Ce qui semblait ressortir de ces évolutions et des informations de ces derniers mois, c'est qu'une candidature en interne était privilégiée - même si un cabinet de chasseurs de têtes a été mandaté pour examiner des profils externes. Signe que Suez avait réussi à faire grandir son vivier de talents, de sorte que l'entreprise avait même le choix dans ses rangs. Mais ces différentes candidatures soulevaient bon nombre d'interrogations : un profil financier pouvait-il être privilégié, un profil féminin ou encore un profil d'ingénieur ? Finalement, c'est donc un dirigeant ayant une forte expérience internationale (à l'heure où Suez continue de viser l'étranger) et industrielle (rappelons que le groupe a acquis GE Water l'an dernier) qui a été choisi.
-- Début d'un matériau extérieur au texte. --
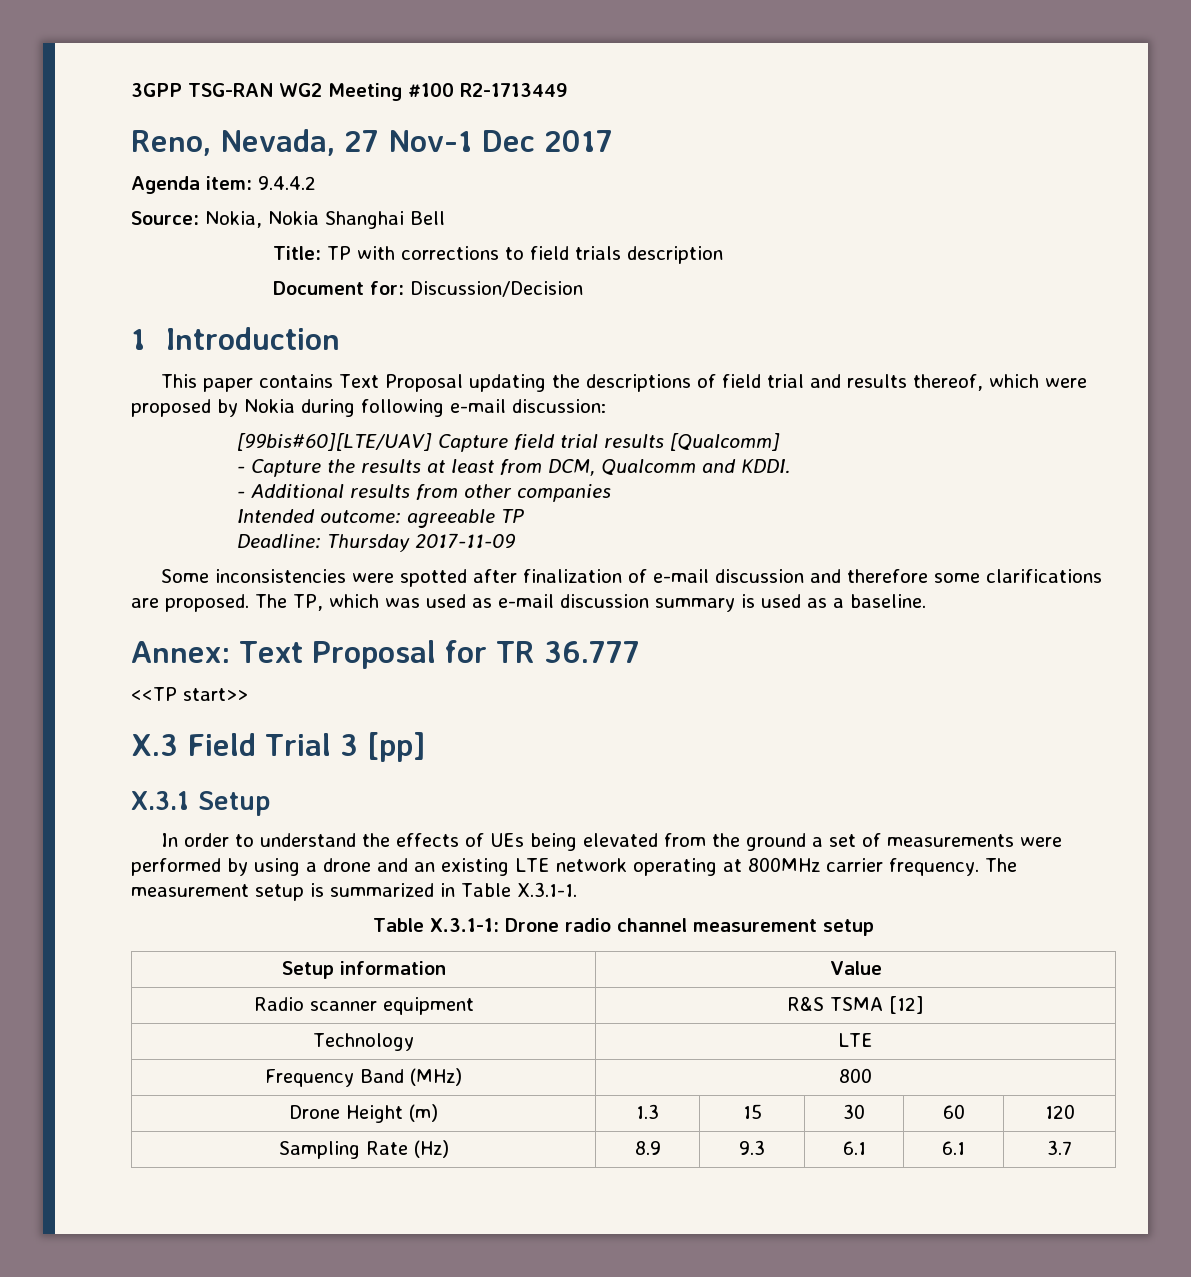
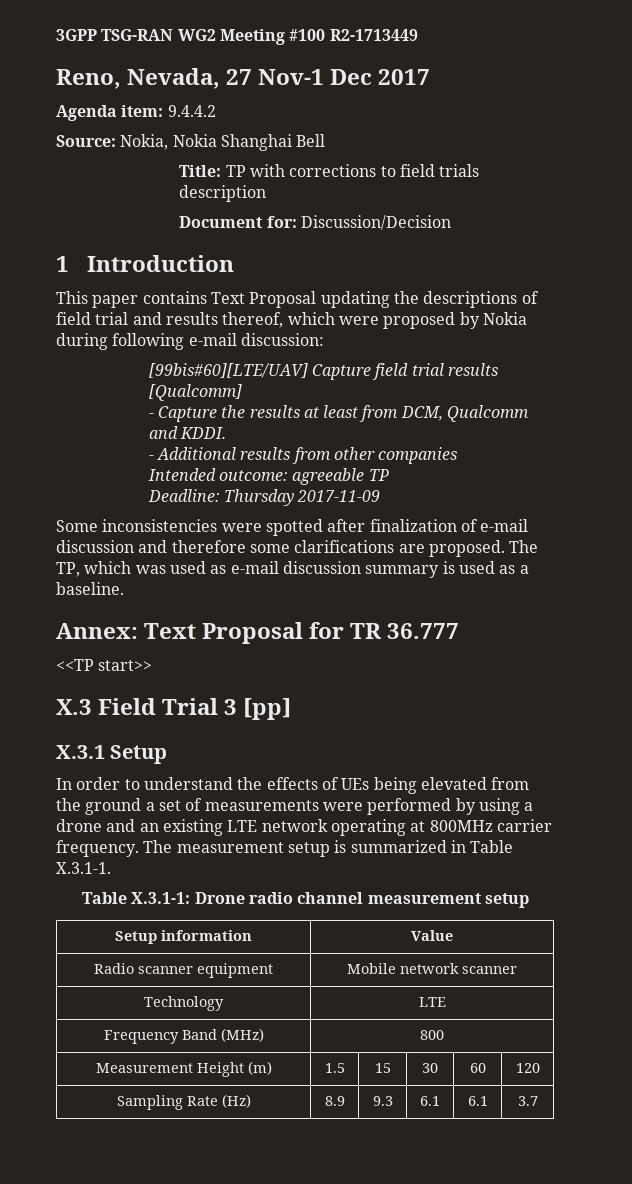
- Radio scanner equipment | R&S TSMA [12]
+ Radio scanner equipment | Mobile network scanner
- Drone Height (m) | 1.3 | 15 | 30 | 60 | 120
+ Measurement Height (m) | 1.5 | 15 | 30 | 60 | 120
Suez doit maintenant se trouver un président, Gérard Mestrallet (ex-patron d'Engie, principal actionnaire de Suez) atteignant également la limite d'âge. Et le siège ne manquerait pas de candidats. Jean-Louis Chaussade, DG depuis 2008, voudrait poursuivre à ce poste non-exécutif. Mais il ne serait pas le seul : les deux têtes d'Engie seraient aussi à la manoeuvre, à savoir Isabelle Kocher, directrice générale, et Jean-Pierre Clamadieu, son nouveau président. Si jusque-là la passation de pouvoir chez Engie semblait bien se dérouler depuis le départ de Gérard Mestrallet, la présidence de Suez attiserait les convoitises. Hier soir, le conseil d'administration a simplement indiqué qu'il ferait son choix d'ici la fin du premier trimestre 2019.